*WHAT YOU NEED TO DO*
I would like the records restated word for word, without the pictures.

═══ INPUT DATA ═══

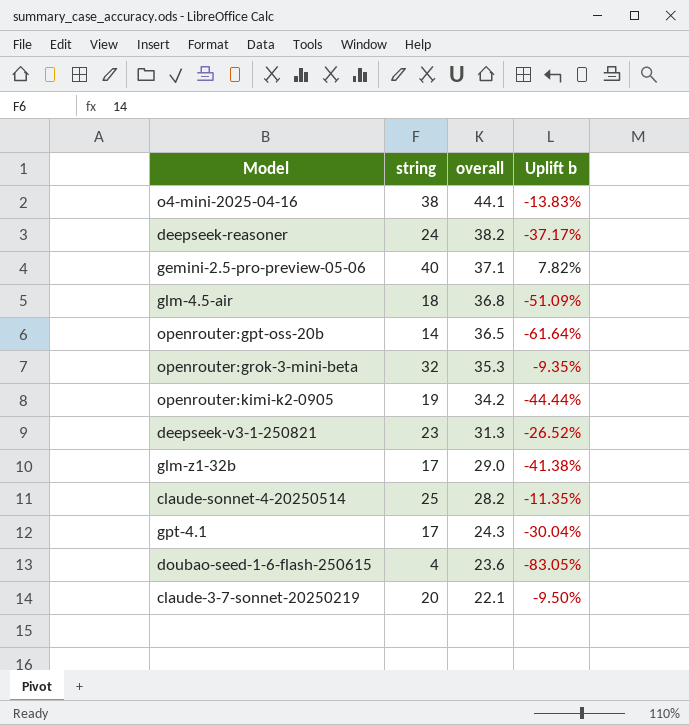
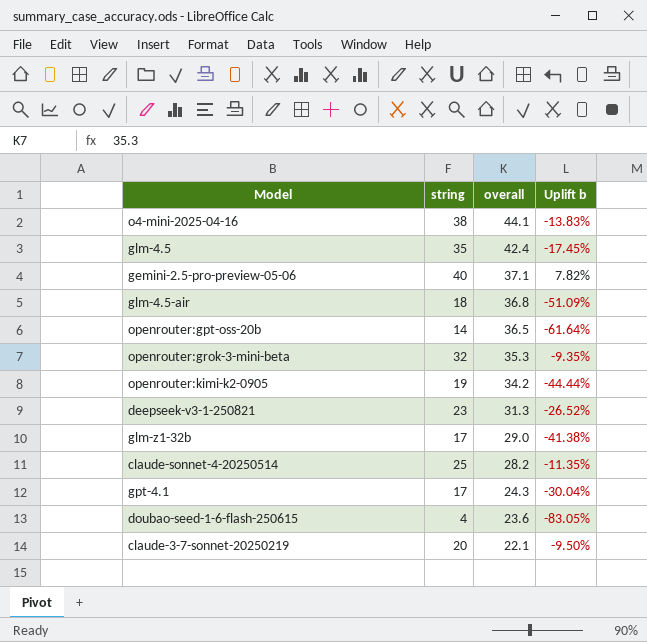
row deepseek-reasoner: 24 | 38.2 | -37.17% -> none
row glm-4.5: none -> 35 | 42.4 | -17.45%

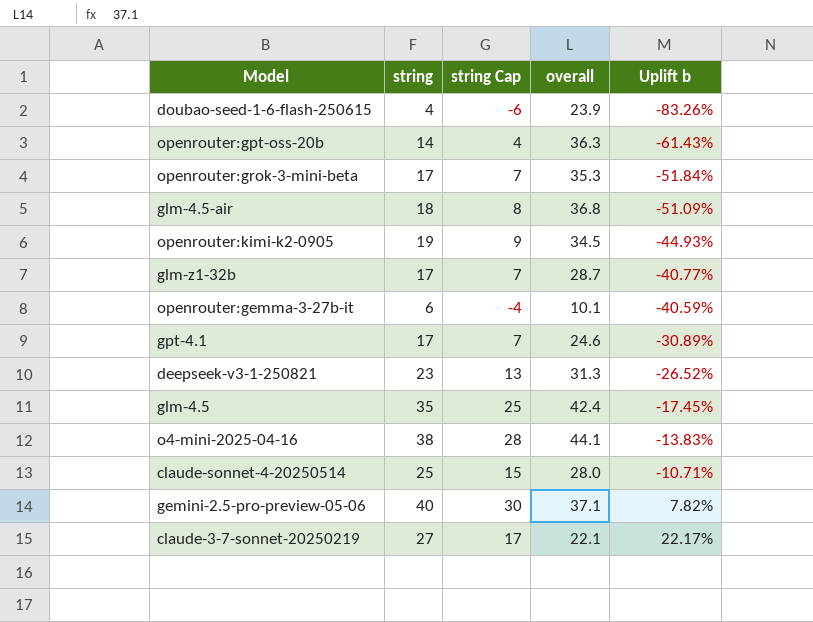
row order: overall descending -> Uplift b ascending
column string Cap | formula: none -> [string] - 10
doubao-seed-1-6-flash-250615 | overall: 23.6 -> 23.9
doubao-seed-1-6-flash-250615 | Uplift b: -83.05% -> -83.26%
openrouter:gpt-oss-20b | overall: 36.5 -> 36.3
openrouter:gpt-oss-20b | Uplift b: -61.64% -> -61.43%
openrouter:grok-3-mini-beta | string: 32 -> 17
openrouter:grok-3-mini-beta | Uplift b: -9.35% -> -51.84%
openrouter:kimi-k2-0905 | overall: 34.2 -> 34.5
openrouter:kimi-k2-0905 | Uplift b: -44.44% -> -44.93%
glm-z1-32b | overall: 29.0 -> 28.7
glm-z1-32b | Uplift b: -41.38% -> -40.77%
row openrouter:gemma-3-27b-it: none -> 6 | -4 | 10.1 | -40.59%
gpt-4.1 | overall: 24.3 -> 24.6
gpt-4.1 | Uplift b: -30.04% -> -30.89%
claude-sonnet-4-20250514 | overall: 28.2 -> 28.0
claude-sonnet-4-20250514 | Uplift b: -11.35% -> -10.71%
claude-3-7-sonnet-20250219 | string: 20 -> 27
claude-3-7-sonnet-20250219 | Uplift b: -9.50% -> 22.17%

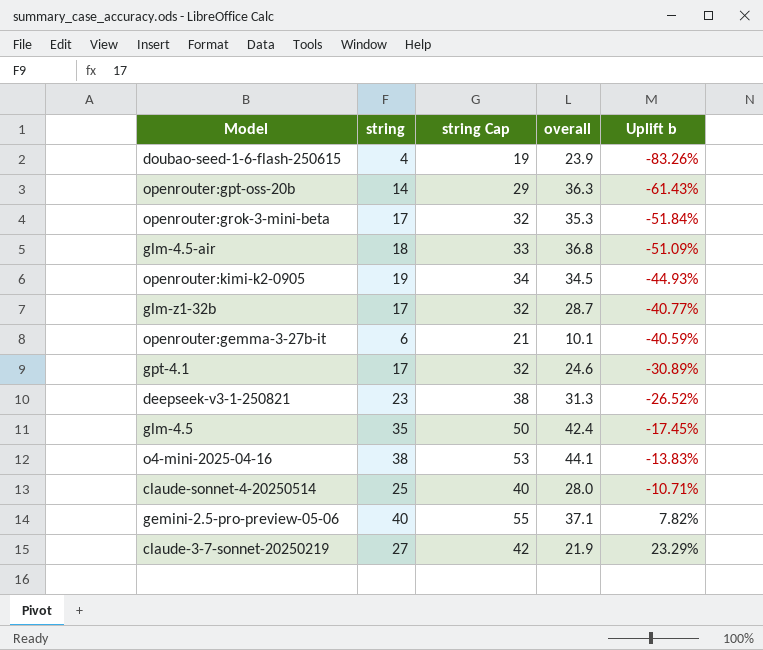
column string Cap | formula: [string] - 10 -> [string] + 15
claude-3-7-sonnet-20250219 | overall: 22.1 -> 21.9
claude-3-7-sonnet-20250219 | Uplift b: 22.17% -> 23.29%

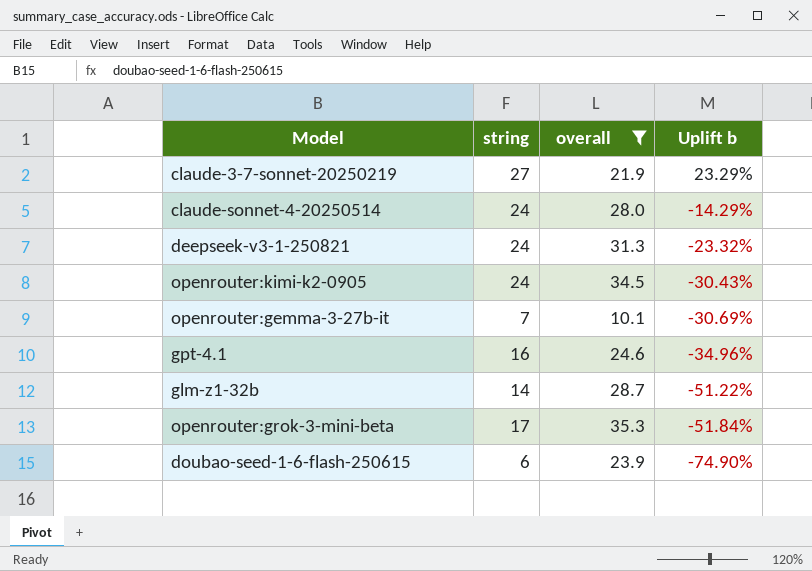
filter: none -> overall <= 35.3
row order: Uplift b ascending -> Uplift b descending
column string Cap | formula: [string] + 15 -> none
claude-sonnet-4-20250514 | string: 25 -> 24
claude-sonnet-4-20250514 | Uplift b: -10.71% -> -14.29%
deepseek-v3-1-250821 | string: 23 -> 24
deepseek-v3-1-250821 | Uplift b: -26.52% -> -23.32%
openrouter:kimi-k2-0905 | string: 19 -> 24
openrouter:kimi-k2-0905 | Uplift b: -44.93% -> -30.43%
openrouter:gemma-3-27b-it | string: 6 -> 7
openrouter:gemma-3-27b-it | Uplift b: -40.59% -> -30.69%
gpt-4.1 | string: 17 -> 16
gpt-4.1 | Uplift b: -30.89% -> -34.96%
glm-z1-32b | string: 17 -> 14
glm-z1-32b | Uplift b: -40.77% -> -51.22%
doubao-seed-1-6-flash-250615 | string: 4 -> 6
doubao-seed-1-6-flash-250615 | Uplift b: -83.26% -> -74.90%

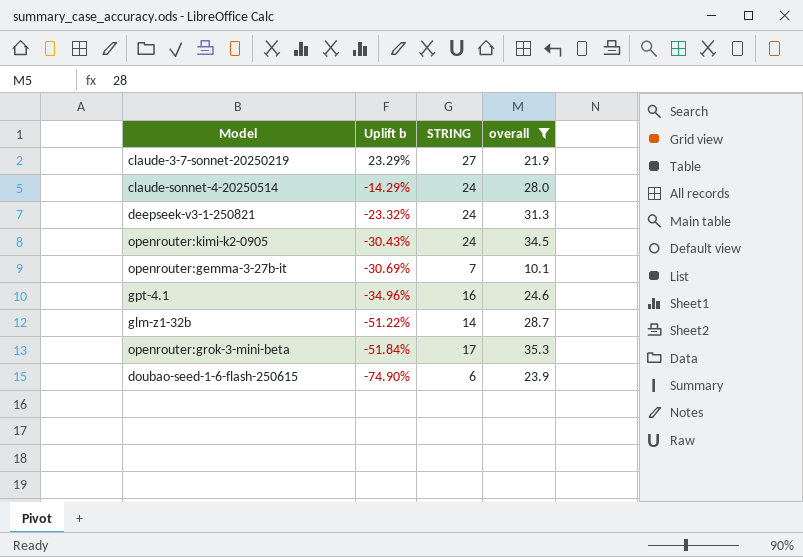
column Uplift b | position: 4 -> 2
column name: string -> STRING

═══

*TASK ANSWER*
row deepseek-reasoner: 24 | 38.2 | -37.17% -> none
row glm-4.5: none -> 35 | 42.4 | -17.45%

row order: overall descending -> Uplift b ascending
column string Cap | formula: none -> [string] - 10
doubao-seed-1-6-flash-250615 | overall: 23.6 -> 23.9
doubao-seed-1-6-flash-250615 | Uplift b: -83.05% -> -83.26%
openrouter:gpt-oss-20b | overall: 36.5 -> 36.3
openrouter:gpt-oss-20b | Uplift b: -61.64% -> -61.43%
openrouter:grok-3-mini-beta | string: 32 -> 17
openrouter:grok-3-mini-beta | Uplift b: -9.35% -> -51.84%
openrouter:kimi-k2-0905 | overall: 34.2 -> 34.5
openrouter:kimi-k2-0905 | Uplift b: -44.44% -> -44.93%
glm-z1-32b | overall: 29.0 -> 28.7
glm-z1-32b | Uplift b: -41.38% -> -40.77%
row openrouter:gemma-3-27b-it: none -> 6 | -4 | 10.1 | -40.59%
gpt-4.1 | overall: 24.3 -> 24.6
gpt-4.1 | Uplift b: -30.04% -> -30.89%
claude-sonnet-4-20250514 | overall: 28.2 -> 28.0
claude-sonnet-4-20250514 | Uplift b: -11.35% -> -10.71%
claude-3-7-sonnet-20250219 | string: 20 -> 27
claude-3-7-sonnet-20250219 | Uplift b: -9.50% -> 22.17%

column string Cap | formula: [string] - 10 -> [string] + 15
claude-3-7-sonnet-20250219 | overall: 22.1 -> 21.9
claude-3-7-sonnet-20250219 | Uplift b: 22.17% -> 23.29%

filter: none -> overall <= 35.3
row order: Uplift b ascending -> Uplift b descending
column string Cap | formula: [string] + 15 -> none
claude-sonnet-4-20250514 | string: 25 -> 24
claude-sonnet-4-20250514 | Uplift b: -10.71% -> -14.29%
deepseek-v3-1-250821 | string: 23 -> 24
deepseek-v3-1-250821 | Uplift b: -26.52% -> -23.32%
openrouter:kimi-k2-0905 | string: 19 -> 24
openrouter:kimi-k2-0905 | Uplift b: -44.93% -> -30.43%
openrouter:gemma-3-27b-it | string: 6 -> 7
openrouter:gemma-3-27b-it | Uplift b: -40.59% -> -30.69%
gpt-4.1 | string: 17 -> 16
gpt-4.1 | Uplift b: -30.89% -> -34.96%
glm-z1-32b | string: 17 -> 14
glm-z1-32b | Uplift b: -40.77% -> -51.22%
doubao-seed-1-6-flash-250615 | string: 4 -> 6
doubao-seed-1-6-flash-250615 | Uplift b: -83.26% -> -74.90%

column Uplift b | position: 4 -> 2
column name: string -> STRING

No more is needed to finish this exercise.